**Study material**
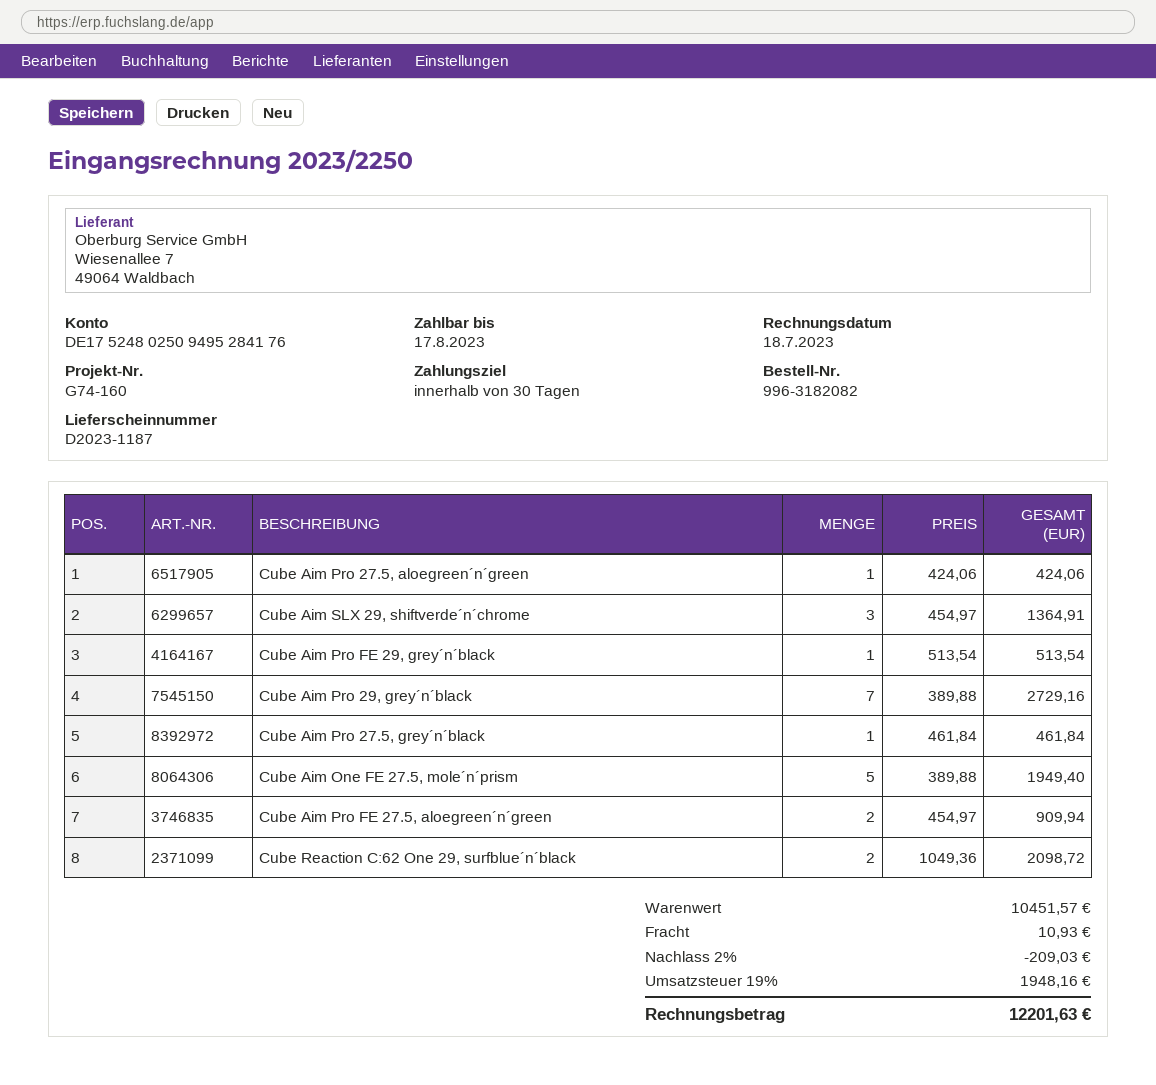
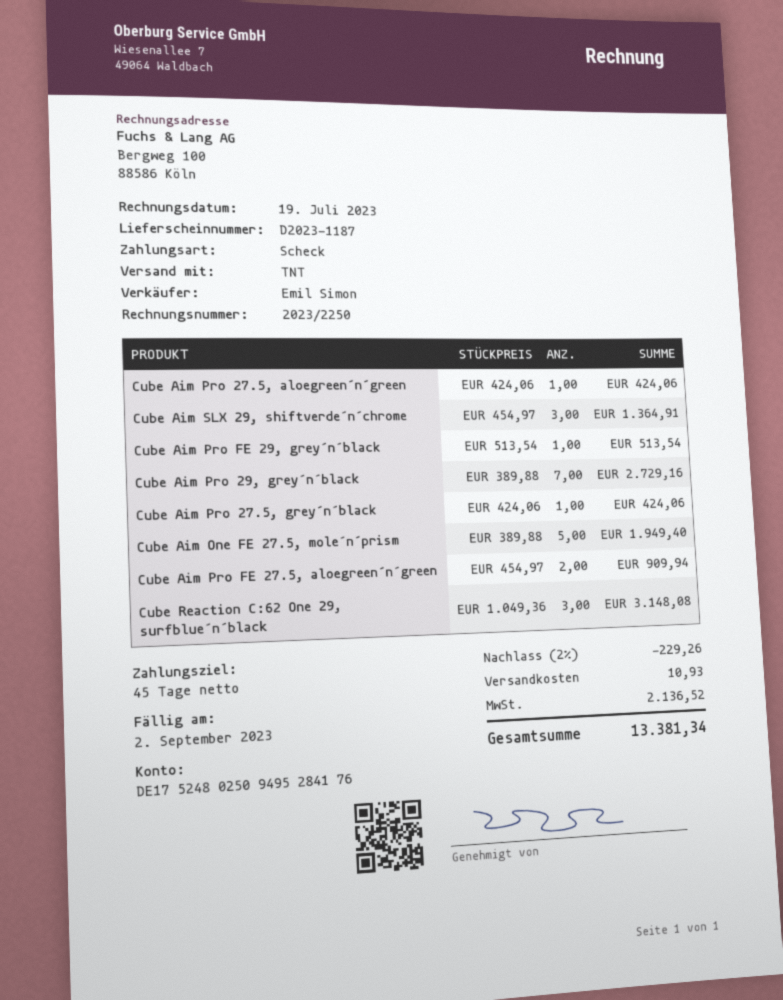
invoice date: 2023-07-18 -> 2023-07-19
payment terms: 30 days -> 45 days
due date: 2023-08-17 -> 2023-09-02
Cube Aim Pro 27.5, grey´n´black: 1 x 461.84 = 461.84 -> 1 x 424.06 = 424.06
Cube Reaction C:62 One 29, surfblue´n´black: 2 x 1049.36 = 2098.72 -> 3 x 1049.36 = 3148.08
discount: 2% = 209.03 -> 2% = 229.26
tax: 1948.16 -> 2136.52
total: 12201.63 -> 13381.34

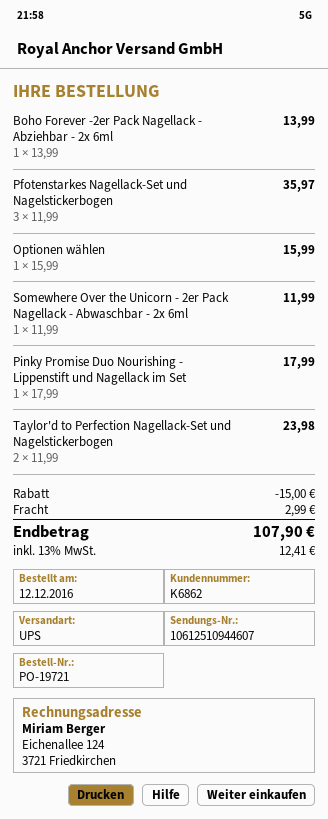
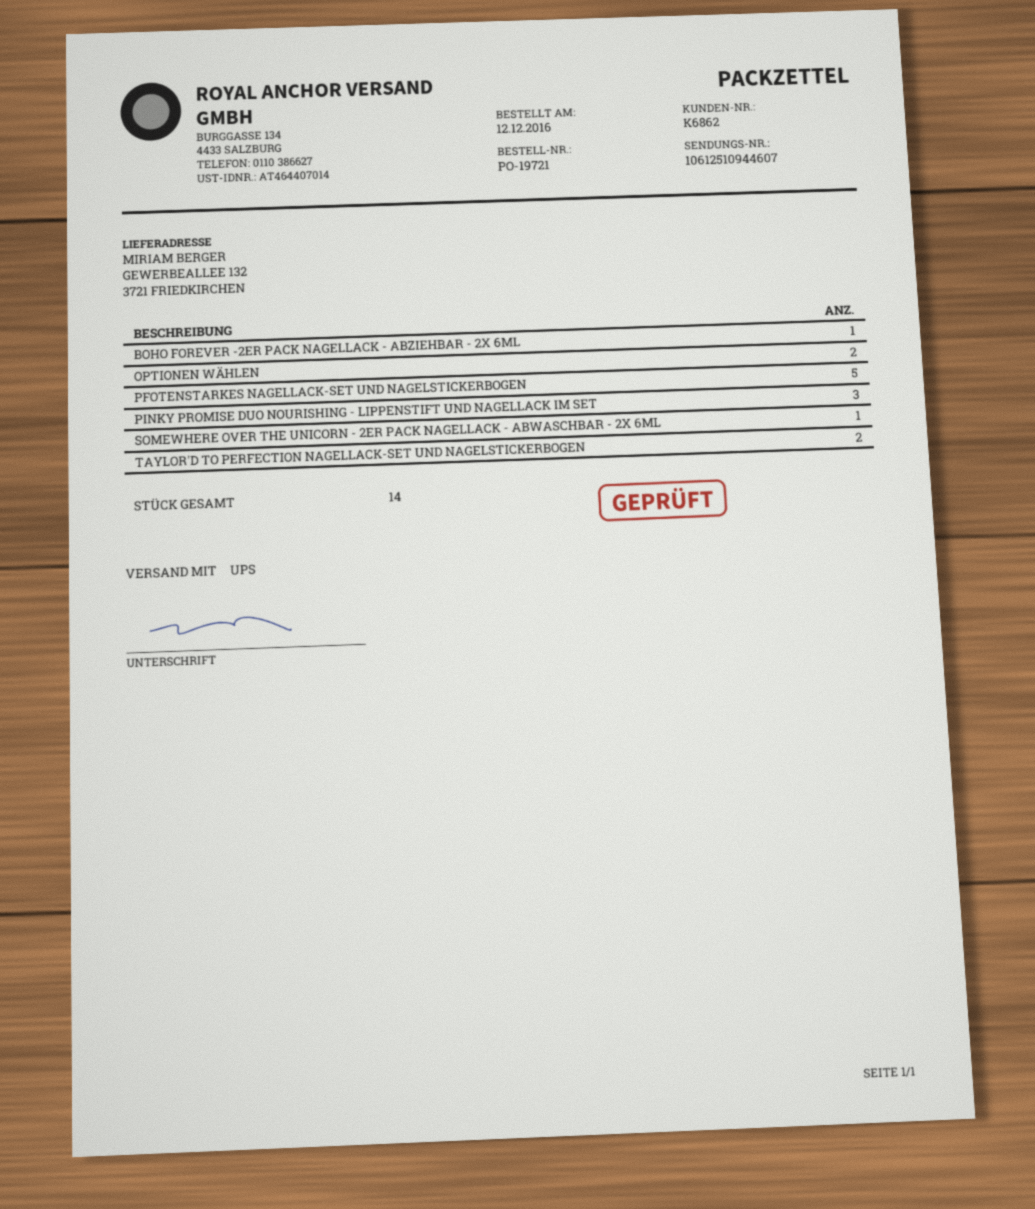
Pfotenstarkes Nagellack-Set und Nagelstickerbogen: 3 -> 5
Optionen wählen: 1 -> 2
Pinky Promise Duo Nourishing - Lippenstift und Nagellack im Set: 1 -> 3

**Work order**
Lines from the entries that contain the word "Nagellack" are what the answer must hold.

**Task solution**
Pfotenstarkes Nagellack-Set und Nagelstickerbogen: 3 -> 5
Pinky Promise Duo Nourishing - Lippenstift und Nagellack im Set: 1 -> 3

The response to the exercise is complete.